100K+ PEOPLE PAY TO READ ONLINE
TIMES
News Corp reports that
105,000 people are paying to read the online versions of
The Times and The Sunday Times of London.
Half are regular readers, while the rest are occasional
viewers.
Rebekah Brooks, CEO of
News International, says the figures show that large
numbers of people are willing to pay for quality journalism
in digital formats.
The Times and Sunday Times
lost more than 40 percent of their online readership since
the paywall was erected during the summer.
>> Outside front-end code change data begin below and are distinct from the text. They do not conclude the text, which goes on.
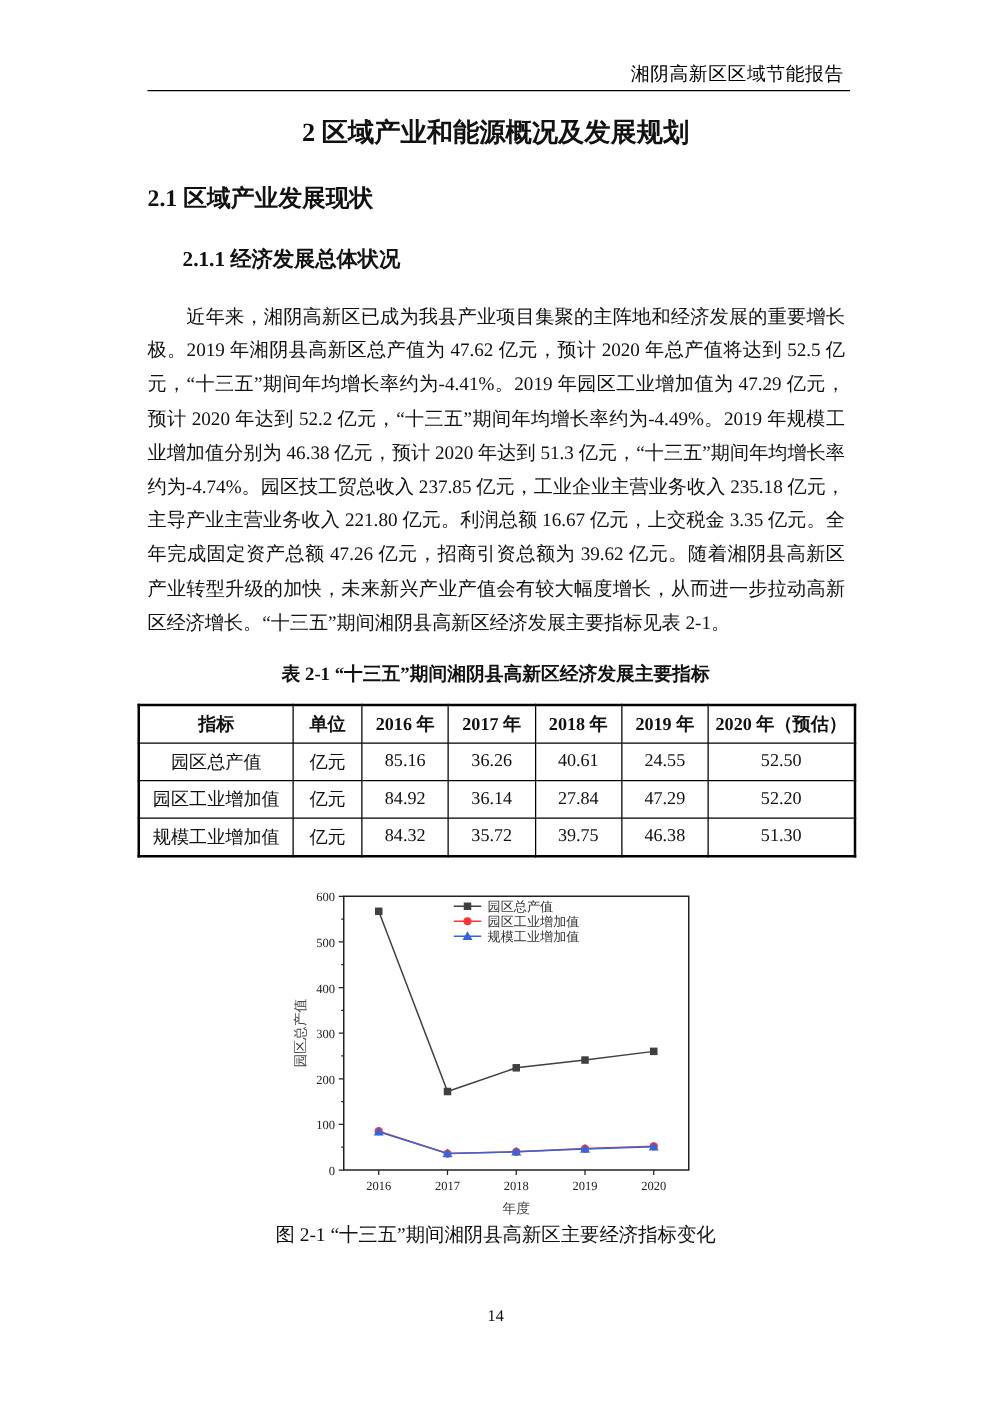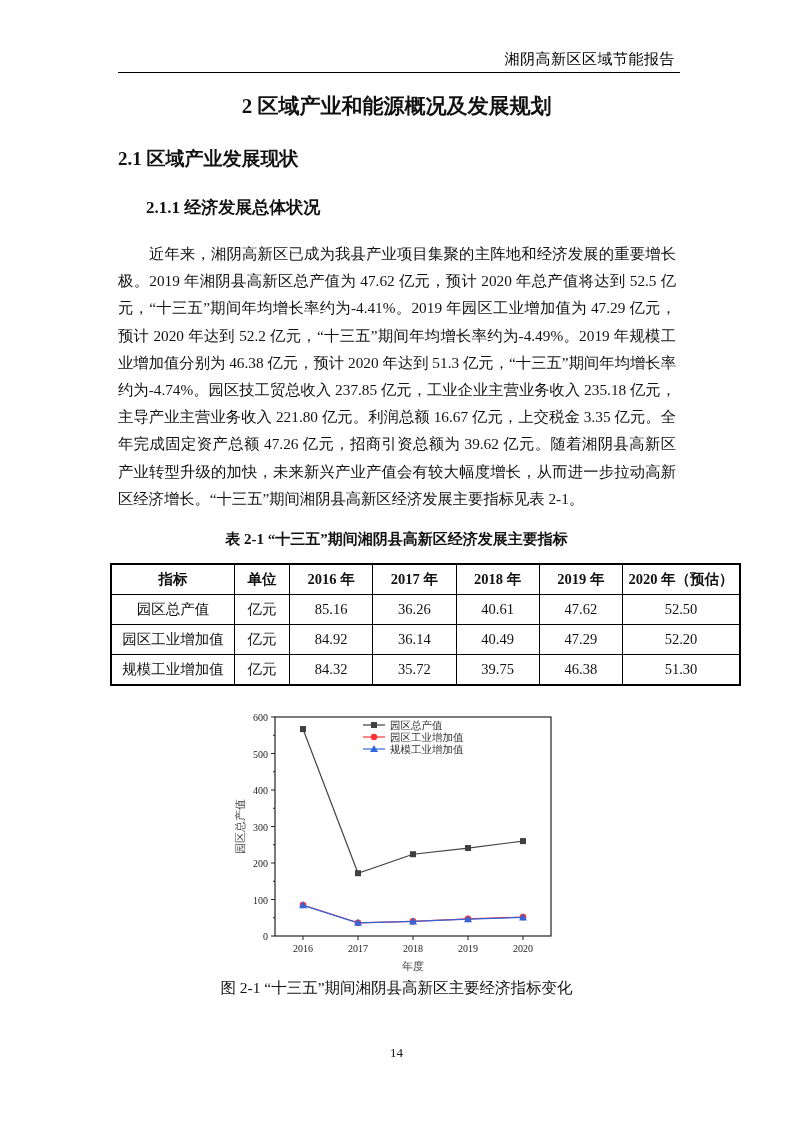"指标" table.data { width: 631px -> 575px }
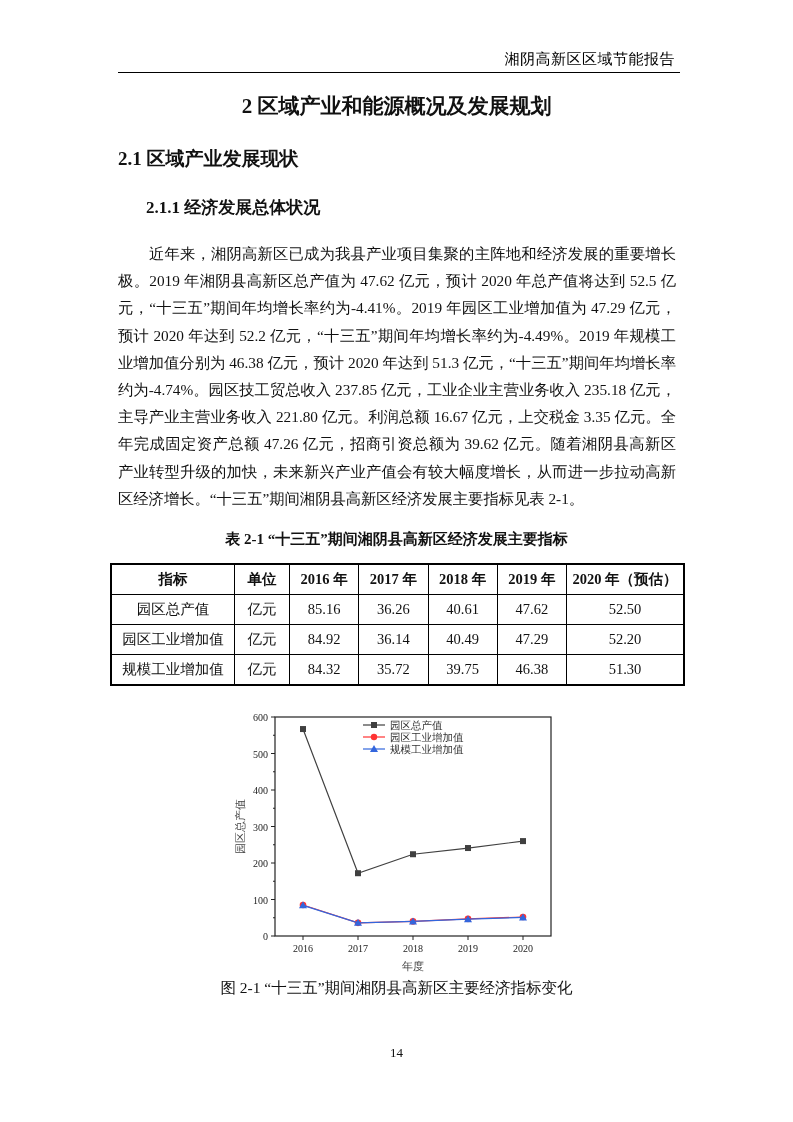"47.62" td { text: 47.62 -> 24.55 }
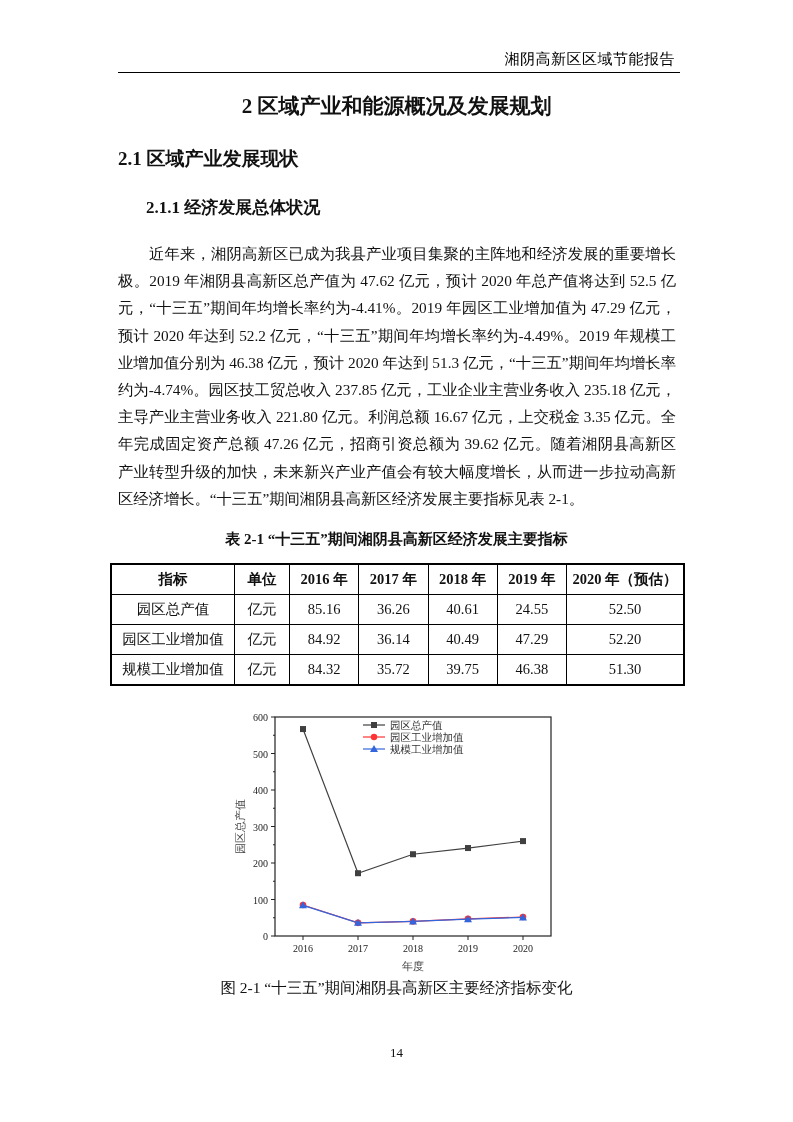"40.49" td { text: 40.49 -> 27.84 }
TWITTER OPENS D.C. OUTPOST
Twitter has hired its
first Washington staffer Adam Sharp as the company seeks
to bolster ties with political and policy leaders.
Sharp, who was an aide
to Louisiana Senator Mary Landrieu, is to manage government
and political partnerships, according to a tweet from the
company's general counsel, Alexander Macgillivray.
Twitter has been working
with the State Dept. to use the microblogging platform as
a communications tool.
Most recently, Sharp was
an executive producer at C-Span.
MSNBC LIFTS OLBERMANN SUSPENSION
MSNBC has lifted its two
program suspension of Keith Olbermann, which was put into
place Nov. 5 after news hit that he donated to three political
candidates, a move that violates the networks ethics
policy.
Network president Phil
Griffin issued a statement Nov. 7 that said after
several days of deliberation and discussion, I have determined
that suspending Keith through and including Monday night's
program is an appropriate punishment for his violation of
our policy.
Olbermanns suspension
triggered a wave of protest, including a protest petition
by the Progressive Change Campaign Committee that garnered
more than 300K signatures.
The "Countdown with
Keith Olbermann" host gave $2,400 each to Democrats
Jack Conway, who ran for the Senate seat in Kentucky, and
Arizona Reps. Paul Grijalva and Gabrielle Giffords.
Network policy requires
prior approval from NBC News president Steve Capus for any
donations or political activity.
Olbermann said he did
not privately or publicly encourage anyone else to donate
to these campaigns, nor to any others in this election cycle.
WASHINGTON TIMES SOLD FOR
A BUCK
Unification Church head
and Washington Times founder Rev. Sun Myung Moon
backed by a collection of fired staffers have bought the
conservative paper from Moons oldest son, Preston,
for $1 and assumption of millions in debt and liabilities.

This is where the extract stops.